Par André Côte - publié le 28 mars 2008 à 13h05 ,
MAJ le 25 septembre 2009 à 10h17 - 0 commentaire(s)
"On peut juger du degré d'une civilisation en entrant dans ses prisons." disait Dostoevski. Les encyclopédies définissent le milieu carcéral de la manière suivante "lieu de détention ou peine d'incarcération infligée aux individus qui ne respectent pas les normes de la société". La prison est donc l'endroit où on expie ses péchés au regard de la loi. Cependant, si nous avons tendance à assimiler le milieu pénitencier avec une cellule et des barreaux, ces deux extraits prouvent que ses éléments ne sont pas inhérents à la prison. Les êtres peuvent expier leur faute dans d'autres lieux, payer le prix de leur acte par d'autres moyens. Véritable miroir sur notre société au même titre que la littérature et le cinéma, les séries télés nous ont offert bon nombre de représentations de ce milieu expiatoire.

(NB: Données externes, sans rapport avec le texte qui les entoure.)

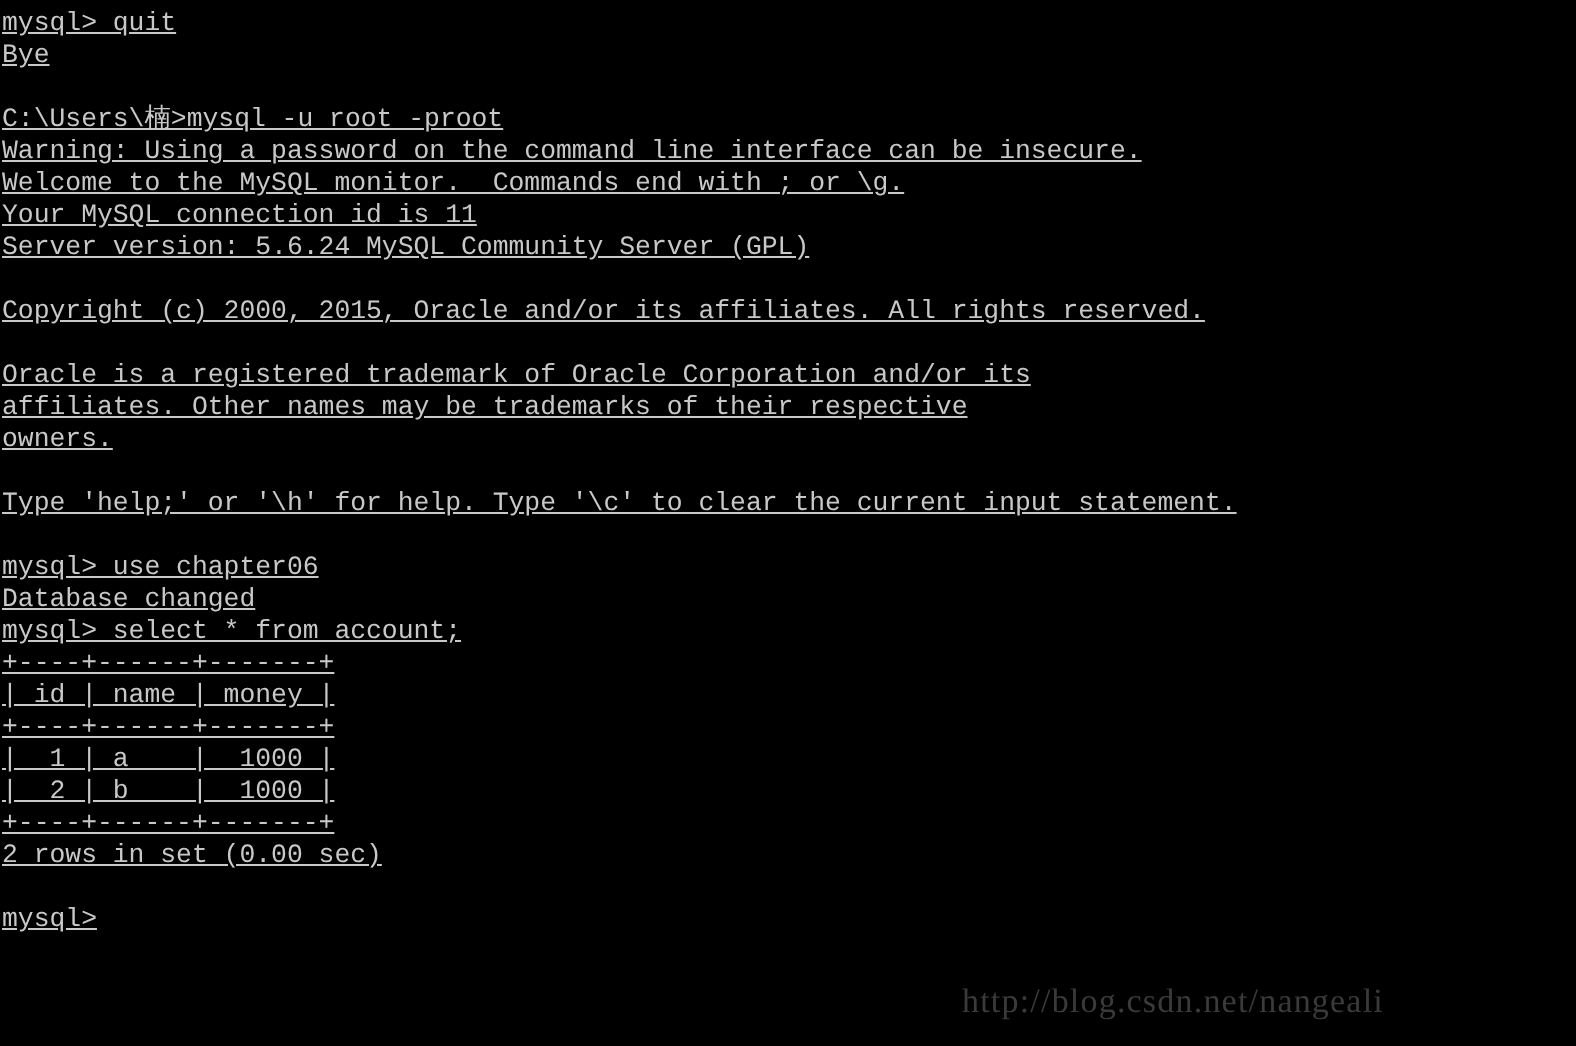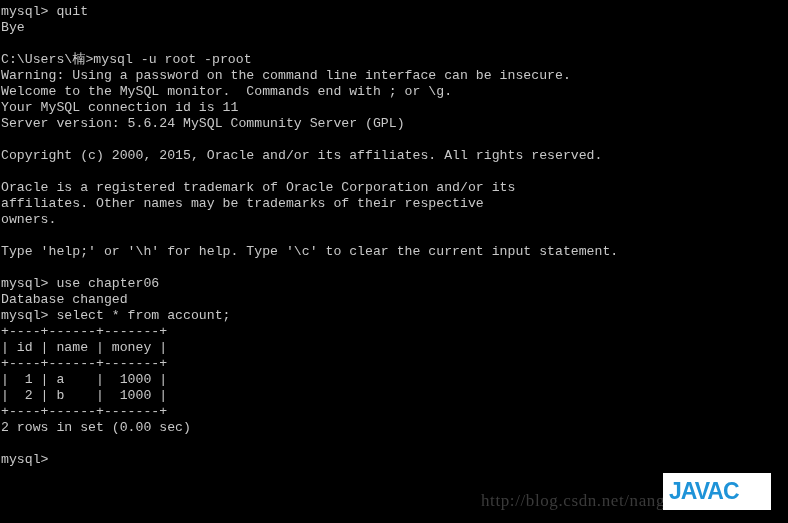--- a/index.html
+++ b/index.html
@@ -21,20 +21,21 @@
     width: 788px;
     height: 515px;
     padding: 4px 0 0 1px;
     box-sizing: border-box;
     font-family: "Liberation Mono", "DejaVu Sans Mono", monospace;
     font-size: 13.2px;
     line-height: 16px;
     color: #c8c8c8;
     white-space: pre;
     letter-spacing: 0px;
+    text-decoration: underline;
     -webkit-font-smoothing: none;
   }
   .line {
     height: 16px;
     white-space: pre;
   }
   .blank {
     height: 16px;
   }
   
@@ -77,17 +78,14 @@
 </style>
 </head>
 <body>
 
 <div id="screen" style="background: rgb(0, 0, 0);">
 
   <div id="console" style="color: rgb(200, 200, 200);"><div class="line">mysql&gt; quit</div><div class="line">Bye</div><div class="blank"></div><div class="line">C:\Users\楠&gt;mysql -u root -proot</div><div class="line">Warning: Using a password on the command line interface can be insecure.</div><div class="line">Welcome to the MySQL monitor.  Commands end with ; or \g.</div><div class="line">Your MySQL connection id is 11</div><div class="line">Server version: 5.6.24 MySQL Community Server (GPL)</div><div class="blank"></div><div class="line">Copyright (c) 2000, 2015, Oracle and/or its affiliates. All rights reserved.</div><div class="blank"></div><div class="line">Oracle is a registered trademark of Oracle Corporation and/or its</div><div class="line">affiliates. Other names may be trademarks of their respective</div><div class="line">owners.</div><div class="blank"></div><div class="line">Type 'help;' or '\h' for help. Type '\c' to clear the current input statement.</div><div class="blank"></div><div class="line">mysql&gt; use chapter06</div><div class="line">Database changed</div><div class="line">mysql&gt; select * from account;</div><div class="line">+----+------+-------+</div><div class="line">| id | name | money |</div><div class="line">+----+------+-------+</div><div class="line">|  1 | a    |  1000 |</div><div class="line">|  2 | b    |  1000 |</div><div class="line">+----+------+-------+</div><div class="line">2 rows in set (0.00 sec)</div><div class="blank"></div><div class="line">mysql&gt;</div></div>
 
   <div id="watermark" style="color: rgb(58, 58, 58);">http://blog.csdn.net/nangeali</div>
 
-  <div id="logo-box" style="background: rgb(255, 255, 255);">
-    <div id="logo-mark" style="color: rgb(30, 147, 216);">JAVAC</div>
-  </div>
 
 </div>
 
 </body></html>

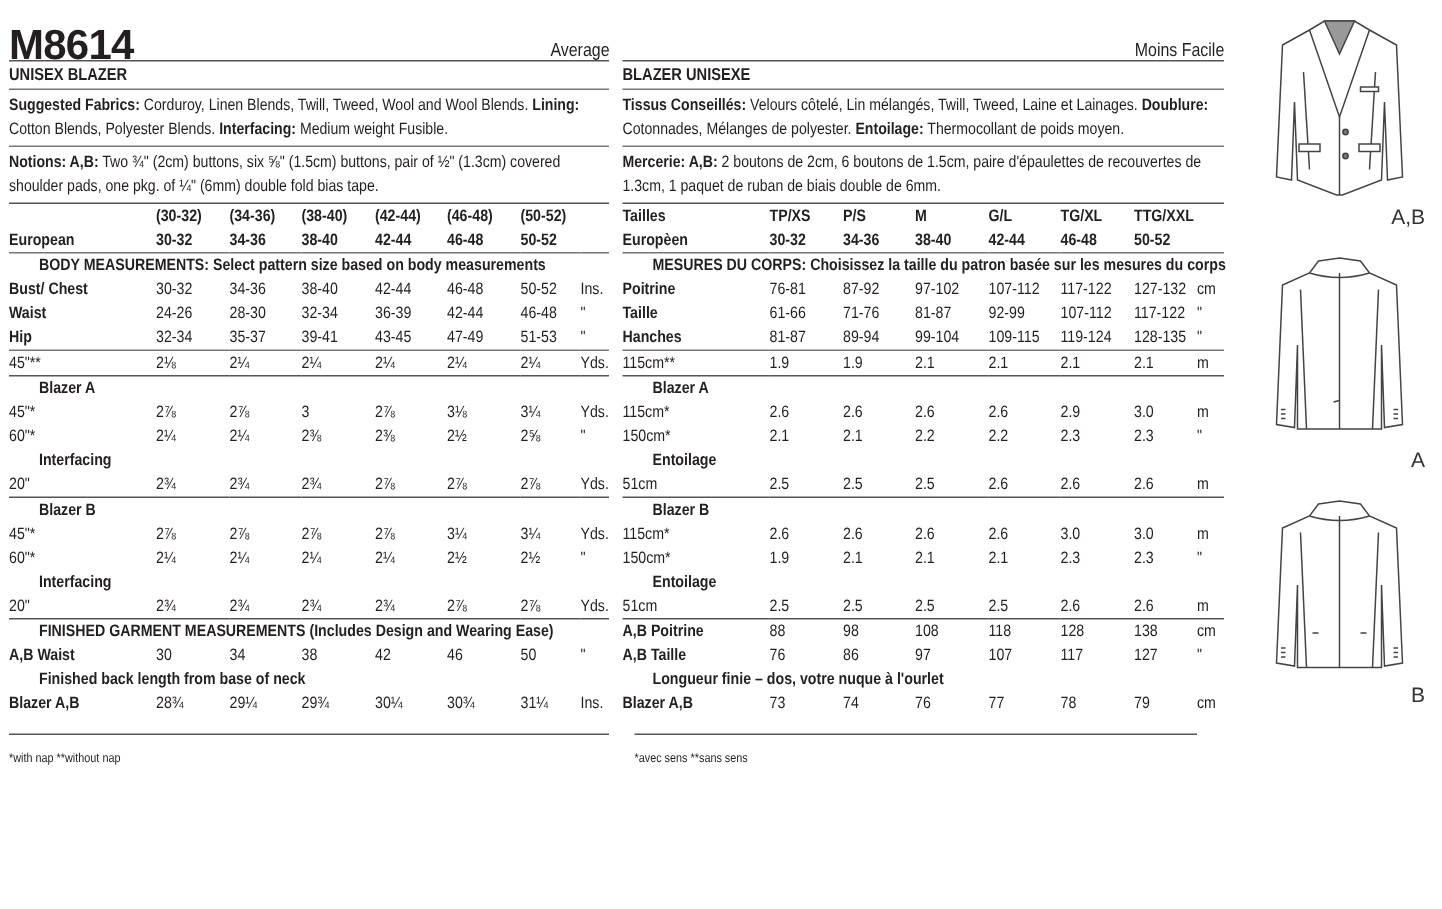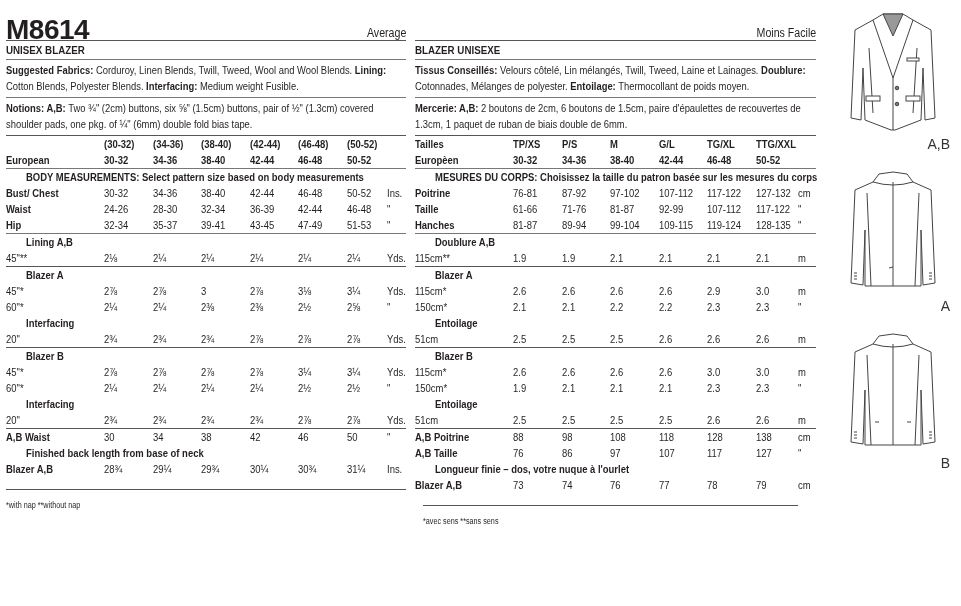--- a/index.html
+++ b/index.html
@@ -109,23 +109,20 @@
             <td><span class="t">39-41</span></td>
             <td><span class="t">43-45</span></td>
             <td><span class="t">47-49</span></td>
             <td><span class="t">51-53</span></td>
             <td class="unit"><span class="t">"</span></td>
           </tr>
           <tr>
             <td colspan="8" style="height: 0px; border-top: 1px solid rgb(119, 119, 119);"></td>
           </tr>
           <tr>
-            <td colspan="8" class="sec"><span class="t">Lining A,B</span></td>
-          </tr>
-          <tr>
             <td><span class="t">45"**</span></td>
             <td><span class="t">2⅛</span></td>
             <td><span class="t">2¼</span></td>
             <td><span class="t">2¼</span></td>
             <td><span class="t">2¼</span></td>
             <td><span class="t">2¼</span></td>
             <td><span class="t">2¼</span></td>
             <td class="unit"><span class="t">Yds.</span></td>
           </tr>
           <tr>
@@ -201,20 +198,23 @@
             <td><span class="t">2¾</span></td>
             <td><span class="t">2¾</span></td>
             <td><span class="t">2¾</span></td>
             <td><span class="t">2¾</span></td>
             <td><span class="t">2⅞</span></td>
             <td><span class="t">2⅞</span></td>
             <td class="unit"><span class="t">Yds.</span></td>
           </tr>
           <tr>
             <td colspan="8" style="height: 0px; border-top: 1.5px solid rgb(85, 85, 85);"></td>
+          </tr>
+          <tr>
+            <td colspan="8" class="sec"><span class="t">FINISHED GARMENT MEASUREMENTS (Includes Design and Wearing Ease)</span></td>
           </tr>
           <tr>
             <td class="b"><span class="t">A,B Waist</span></td>
             <td><span class="t">30</span></td>
             <td><span class="t">34</span></td>
             <td><span class="t">38</span></td>
             <td><span class="t">42</span></td>
             <td><span class="t">46</span></td>
             <td><span class="t">50</span></td>
             <td class="unit"><span class="t">"</span></td>
@@ -314,23 +314,20 @@
             <td><span class="t">81-87</span></td>
             <td><span class="t">89-94</span></td>
             <td><span class="t">99-104</span></td>
             <td><span class="t">109-115</span></td>
             <td><span class="t">119-124</span></td>
             <td><span class="t">128-135</span></td>
             <td class="unit"><span class="t">"</span></td>
           </tr>
           <tr>
             <td colspan="8" style="height: 0px; border-top: 1px solid rgb(119, 119, 119);"></td>
-          </tr>
-          <tr>
-            <td colspan="8" class="sec"><span class="t">Doublure A,B</span></td>
           </tr>
           <tr>
             <td><span class="t">115cm**</span></td>
             <td><span class="t">1.9</span></td>
             <td><span class="t">1.9</span></td>
             <td><span class="t">2.1</span></td>
             <td><span class="t">2.1</span></td>
             <td><span class="t">2.1</span></td>
             <td><span class="t">2.1</span></td>
             <td class="unit"><span class="t">m</span></td>

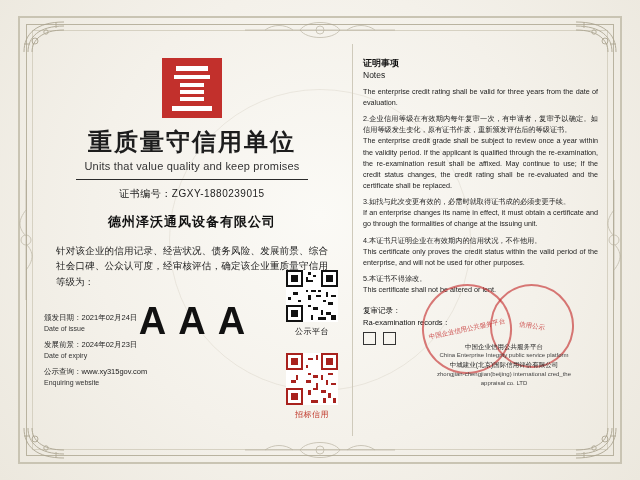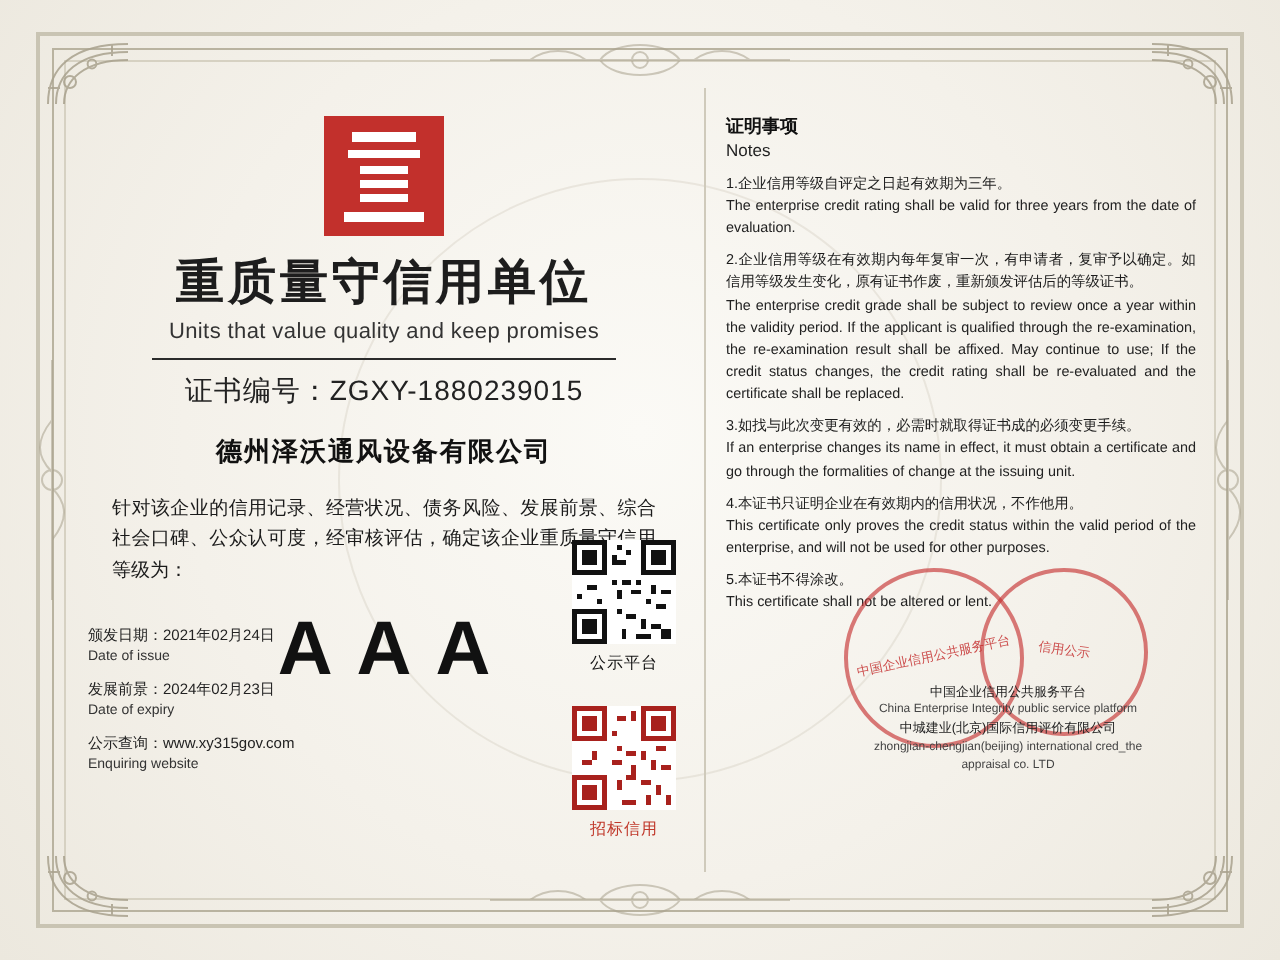--- a/index.html
+++ b/index.html
@@ -63,21 +63,21 @@
     text-align:center;font-size:24px;font-weight:bold;color:#1d1d1d;
     letter-spacing:2px;line-height:1.15;
   }
   .title-en{
     text-align:center;font-size:11px;color:#333;margin-top:4px;letter-spacing:.2px;
   }
   .title-rule{
     width:232px;height:1px;background:#2b2b2b;margin:7px auto 0 auto;
   }
   .certno{
-    text-align:center;font-size:14px;color:#222;margin-top:7px;letter-spacing:.5px;
+    text-align:center;font-size:10px;color:#222;margin-top:7px;letter-spacing:.5px;
   }
   .company{
     text-align:center;font-size:13px;font-weight:bold;color:#111;margin-top:12px;
     letter-spacing:1px;
   }
   .para{
     margin:12px 14px 0 14px;font-size:9.5px;color:#1b1b1b;line-height:1.65;
     text-align:justify;
   }
   .grade{
@@ -367,40 +367,47 @@
 
     <div class="divider"></div>
 
     <div class="right">
       <div class="notes-title">
         <div>证明事项</div>
         <div class="en">Notes</div>
       </div>
 
       <div class="note">
-        <div>1.企业信用等级自评定之日起有效期为三年。</div>
         <div class="en">The enterprise credit rating shall be valid for three years from the date of evaluation.</div>
       </div>
       <div class="note">
         <div>2.企业信用等级在有效期内每年复审一次，有申请者，复审予以确定。如信用等级发生变化，原有证书作废，重新颁发评估后的等级证书。</div>
         <div class="en">The enterprise credit grade shall be subject to review once a year within the validity period. If the applicant is qualified through the re-examination, the re-examination result shall be affixed. May continue to use; If the credit status changes, the credit rating shall be re-evaluated and the certificate shall be replaced.</div>
       </div>
       <div class="note">
         <div>3.如找与此次变更有效的，必需时就取得证书成的必须变更手续。</div>
         <div class="en">If an enterprise changes its name in effect, it must obtain a certificate and go through the formalities of change at the issuing unit.</div>
       </div>
       <div class="note">
         <div>4.本证书只证明企业在有效期内的信用状况，不作他用。</div>
         <div class="en">This certificate only proves the credit status within the valid period of the enterprise, and will not be used for other purposes.</div>
       </div>
       <div class="note">
         <div>5.本证书不得涂改。</div>
         <div class="en">This certificate shall not be altered or lent.</div>
       </div>
 
+      <div class="reexam">
+        <div>复审记录：</div>
+        <div>Ra-examination records：</div>
+        <div class="boxes">
+          <span class="chkbox"></span>
+          <span class="chkbox"></span>
+        </div>
+      </div>
 
       <div class="stamp stamp1">
         <span>中国企业信用公共服务平台</span>
       </div>
       <div class="stamp stamp2">
         <span>信用公示</span>
       </div>
 
       <div class="stamp-lines">
         <div class="cn">中国企业信用公共服务平台</div>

Tout d'abord, comment ne pas parler de Oz, série fondamentale en l'occurrence. Non seulement, elle matérialise le milieu carcéral en mettant en scène des prisonniers de longue durée et leur gardien, mais en plus, la série s'offre le luxe de plusieurs niveaux de lectures. Oz est à ce titre la représentation parfaite de la citation de Dostoevski puisqu'elle ne parle que de l'évolution d'une civilisation. Civilisation qui est la nôtre et qui est jugée à travers les sentences de son narrateur qui se trouve être, ironie suprême, un détenu. On pourra remarqué l'absence des barreaux aux cellules, ses éléments sont remplacés par des vitres en plexiglas. Les prisonniers deviennent alors concrètement des êtres soumis à l'observation non seulement de leur voisin de cellule et des gardiens, mais aussi, et surtout, du téléspectateur. Le barreau est une fenêtre, la vision n'est plus coupée. La télévision devient alors la métaphore ultime de la boite d'enfermement dans laquelle les prisonniers sont confinés. Cet aspect est d'autant plus flagrant lors des plans d'ensemble où le cadre contient toutes les cellules de ce niveau de haute sécurité. En clair, vous ne regardez pas la série Oz mais la prison Oz. Celle-ci pousse même le bouchon en devenant une mise en abyme télévisuelle par excellence lorsque l'on voit ses personnages regarder la télévision, seul lien avec le monde extérieur.


Cette oeuvre prend le risque incroyable de comparer ses personnages à son propre téléspectateur "Vous êtes prisonniers de votre société, de vos propres règles au même titre que les personnages que vous observez" Le téléspectateur de Oz regardent les personnages qui regardent la télé. Dès lors, la série ne se sert plus du procédé, mais devient LE procédé. Son créateur, Tom Fontana, nous offre la vision de plusieurs communautés vivant dans la même société, mais celles-ci ne s'évertuent en aucune façon à cohabiter ensemble. Au contraire, les coups bas pleuvent de partout. Aujourd'hui, on peut retrouver cet aspect communautaire dans bon nombre de séries mais rarement carcéral. Cependant, la série anglaise et méconnue Les Condamnées (diffusée sur RTL9) a abordé spécialement la section féminine de ces prisons. Celle-ci se concentre avant tout sur les relations des détenus et les gardiens en prenant la forme d'une série dramatique plus classique. Le sujet des femmes en prisons forme d'ailleurs un sous-genre en soi, les "women in prison". Dans Prison Break, cet esprit de communauté se retrouvera dans le décor dans lequel réside les deux personnages principaux et à travers la diversité (évidemment source de conflit) du groupe de fugitif.